Bètacaroteen is zelf geen vitamine maar wordt in het lichaam, door de lever, omgezet in vitamine A. Die bevordert de weerstand, de groei en zorgt dat de botten, huid en tanden gezond en sterk blijven.  Ook is vitamine A belangrijk voor het gezichtsvermogen. Waarschijnlijk is
bètacaroteen bovendien een uitstekend schild tegen stoffen die gezonde lichaamscellen beschadigen,  de zogenoemde vrije radicalen.  Als het lichaam voldoende vitamine A heeft aangemaakt, slaat het de rest op in de huid en beschermt die zodoende tegen zonnebrand.

De kans op een tekort aan bètacaroteen is in een welvarend land als Nederland heel klein. Wie voldoende en gevarieerd eet, komt makkelijk aan de dagelijks aanbevolen hoeveelheid.  In ontwikkelingslanden kan een tekort leiden tot een tekort aan vitamine A. Dat leidt tot een verminderde weerstand, een ongezonde huid en uiteindelijk zelfs tot blindheid.

Het lichaam maakt nooit meer vitamine A aan dan nodig is.

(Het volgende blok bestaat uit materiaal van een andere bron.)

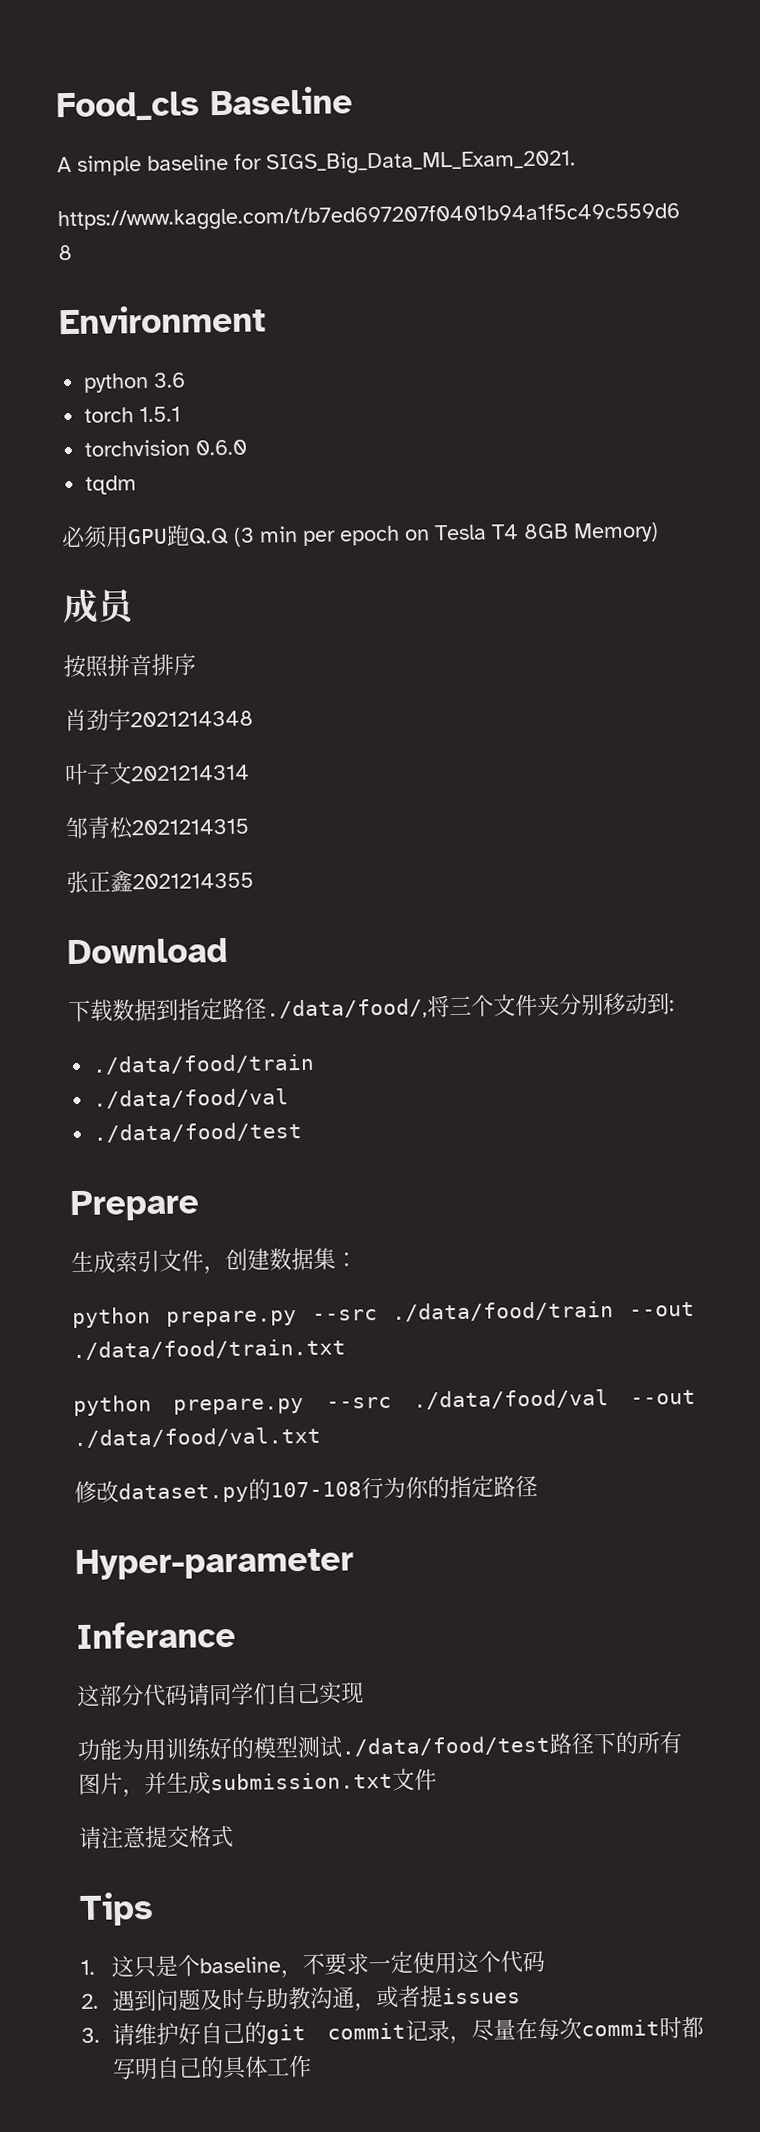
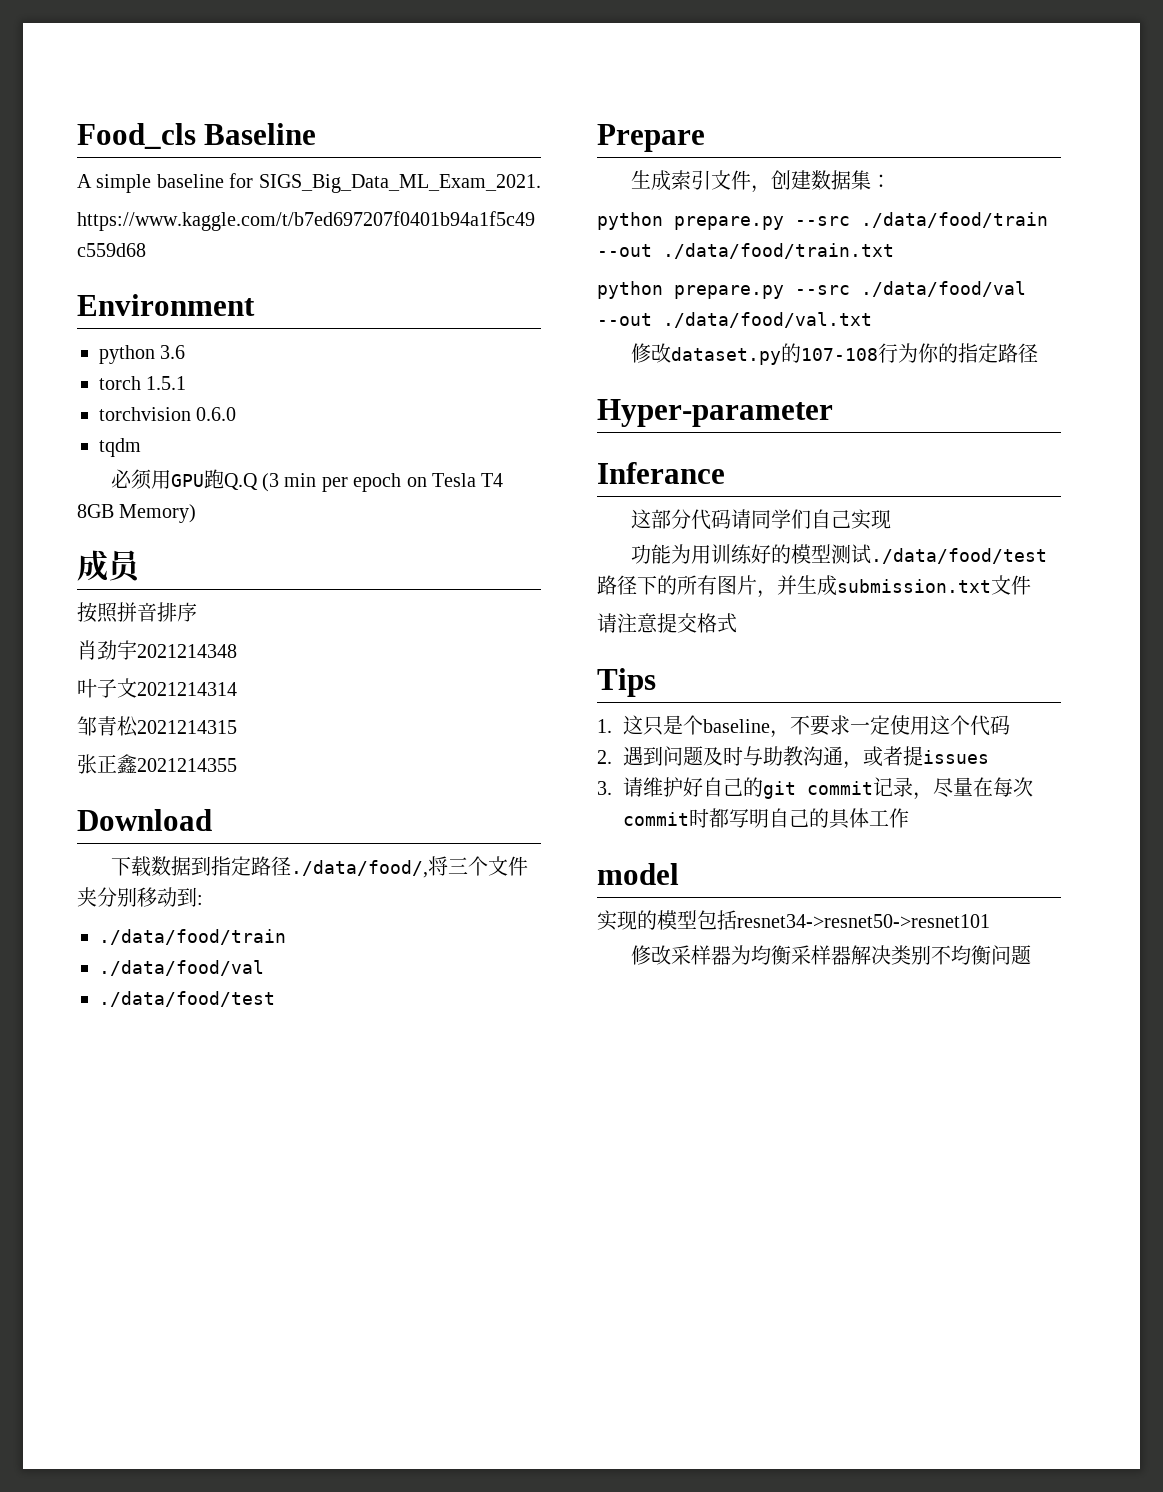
(312, 2066) none -> [597,863,679,885] [597,910,990,931] [630,945,1031,965] // model // 实现的模型包括resnet34->resnet50->resnet101 // 修改采样器为均衡采样器解决类别不均衡问题

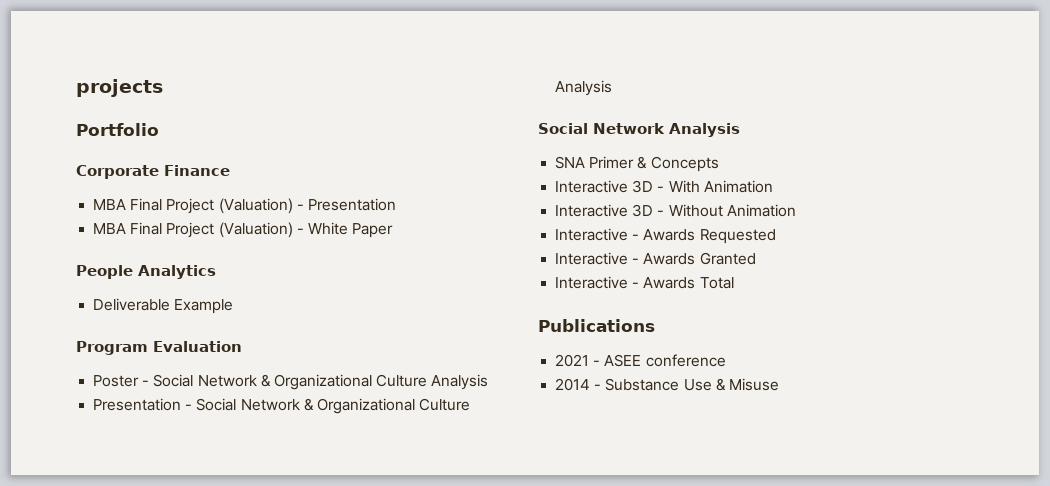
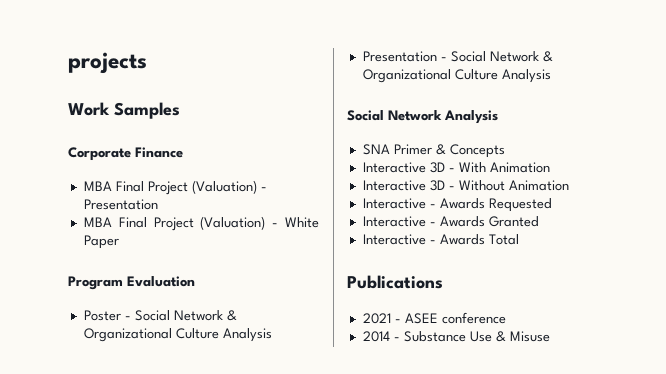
[76,123,159,136] Portfolio -> [68,102,180,119] Work Samples
[76,265,216,279] [93,298,234,314] // People Analytics // Deliverable Example -> (119, 242) none

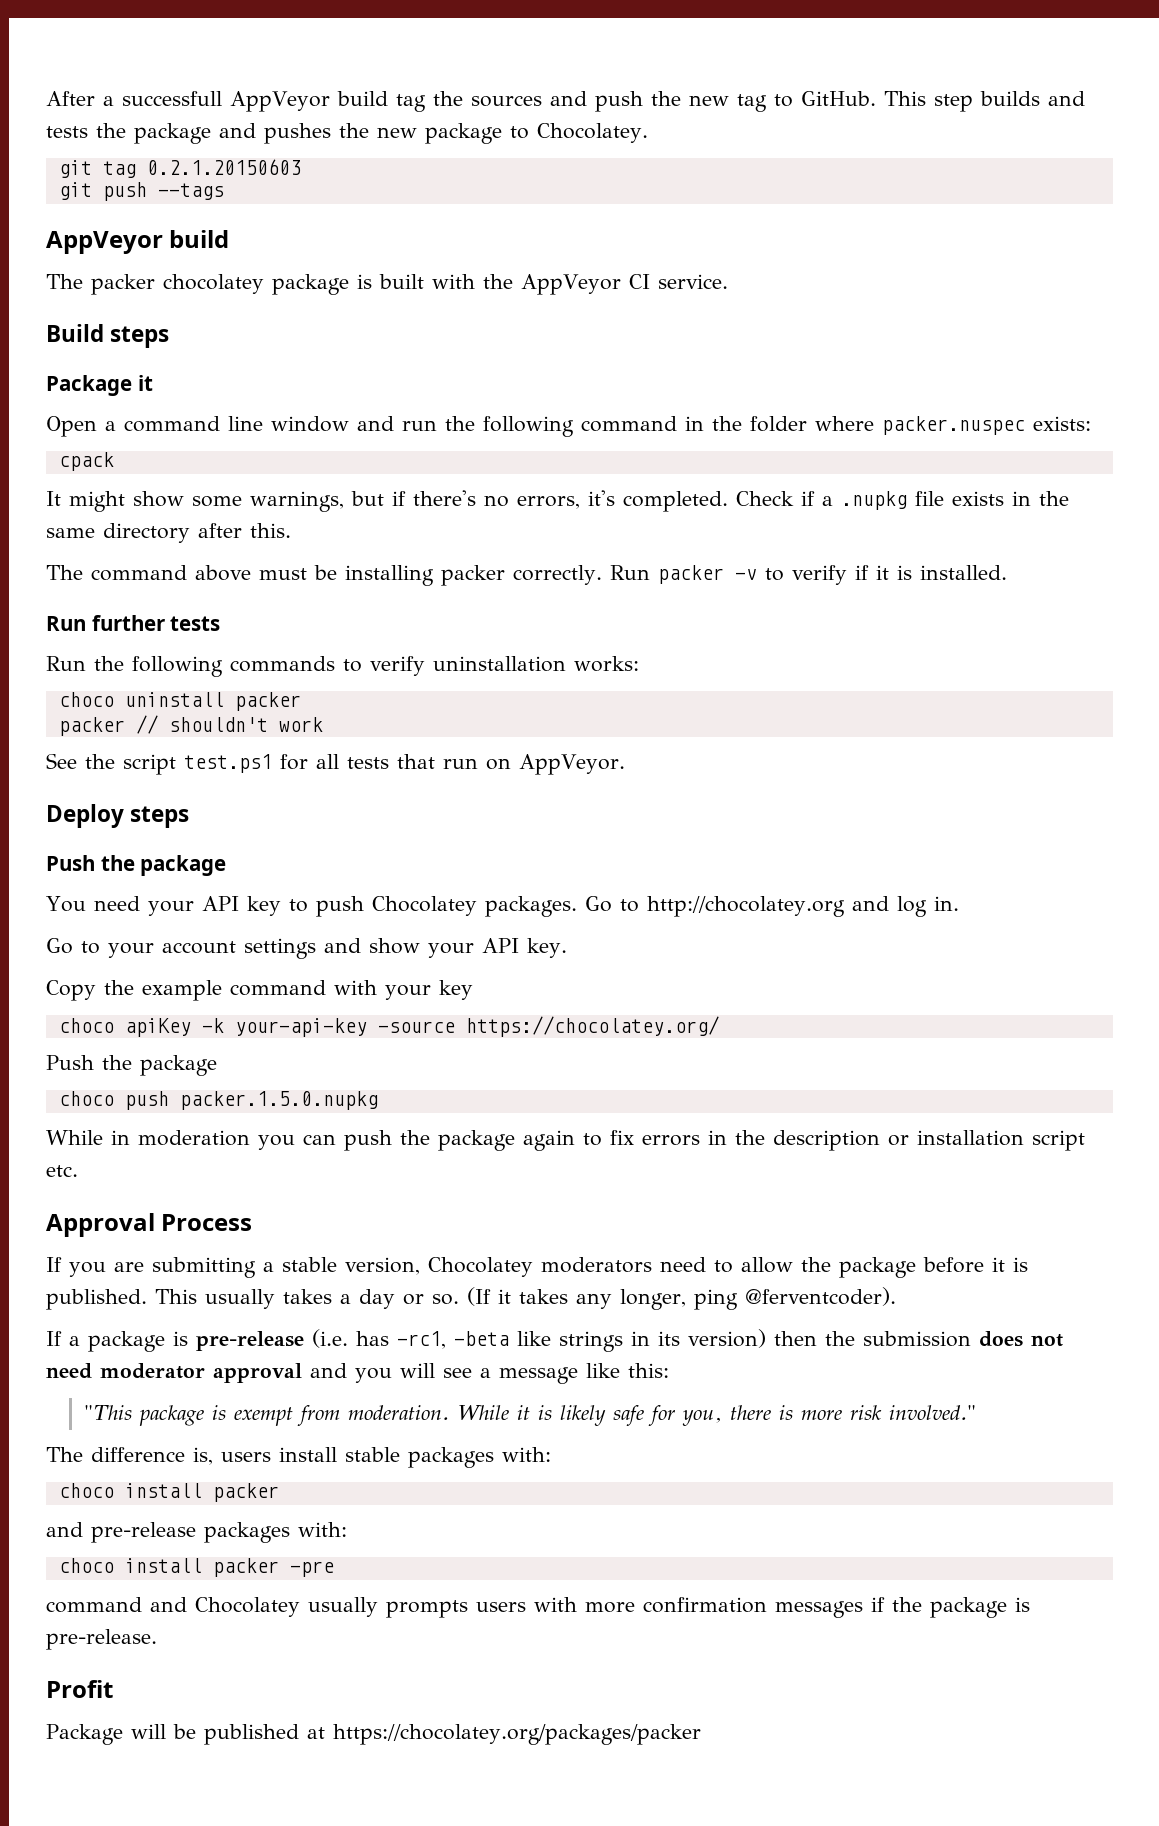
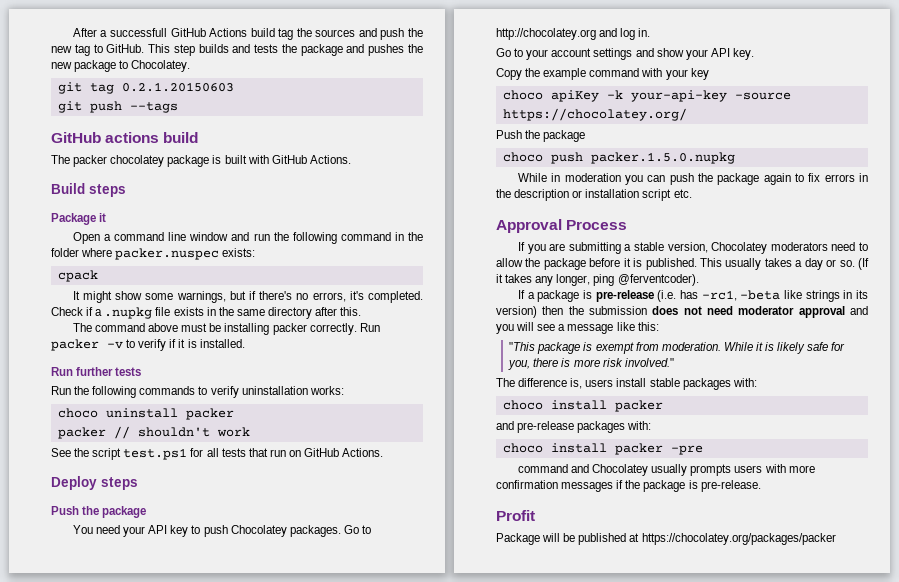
[230,91,330,112] AppVeyor -> [170,28,248,37] GitHub Actions
[46,231,163,254] AppVeyor -> [51,132,160,143] GitHub actions
[483,274,728,295] the AppVeyor CI service. -> [271,155,351,164] GitHub Actions.
[519,754,625,775] AppVeyor. -> [304,448,384,457] GitHub Actions.

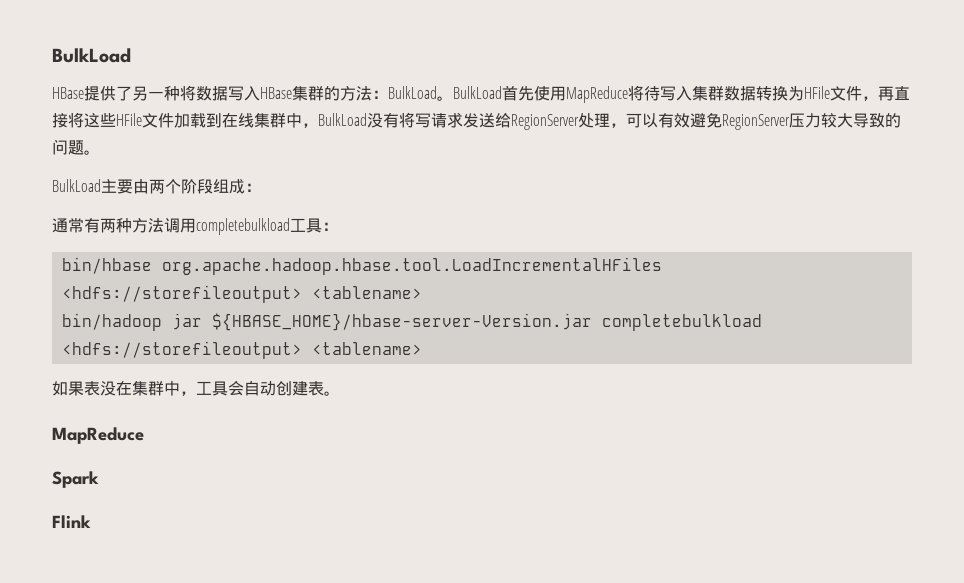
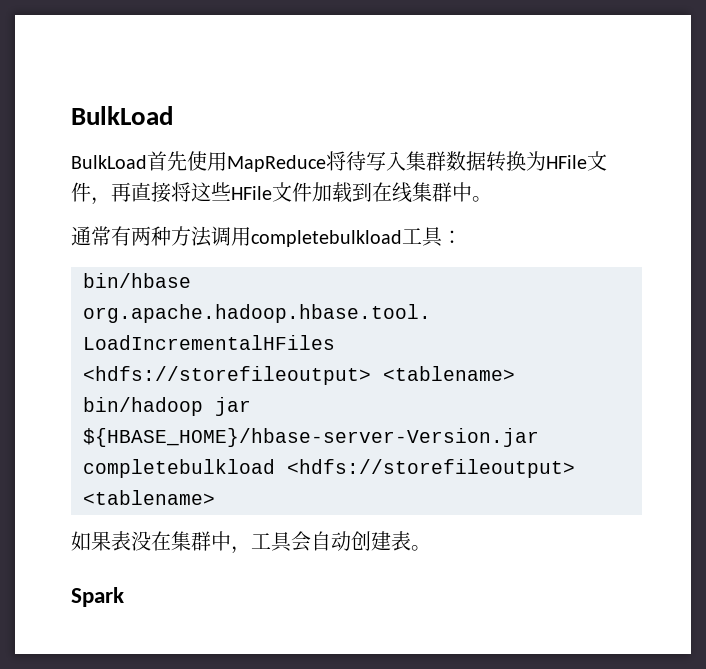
[52,85,453,101] HBase提供了另一种将数据写入HBase集群的方法：BulkLoad。 -> (173, 115) none
[302,112,901,130] [52,139,100,155] [52,179,261,194] ，BulkLoad没有将写请求发送给RegionServer处理，可以有效避免RegionServer压力较大导致的问题。 // BulkLoad主要由两个阶段组成： -> [472,196,492,202] 。
[52,427,144,444] // MapReduce -> (431, 548) none
[52,515,91,528] // Flink -> (124, 597) none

Als er bètacaroteen overblijft, nestelt die zich in de huid. Die kan daardoor
een gele of oranje kleur krijgen.  Schadelijk is dat niet. Sommige mensen bevelen het zelfs aan onder het motto ‘bruin worden van
binnenuit’.  Als voedingssupplement geldt een veilig maximum van 15 mg. per dag. Zware rokers nemen die liever niet; het zou de kans op
longkanker vergroten.

Bètacaroteen is makkelijk te herkennen omdat het groente en fruit oranje kleurt. Zoete aardappel en mango zitten er vol mee, net als wortelen, abrikozen, mango en mandarijnen. Maar ook donkergroene groenten zoals boerenkool en spinazie zijn een rijke bron van bètacaroteen.  Dat is vooral goed nieuws voor mensen die geen dierlijke producten eten, want daaruit halen anderen juist veel vitamine A.

Als supplement draagt bètacaroteen het  E-nummer E160a(ii).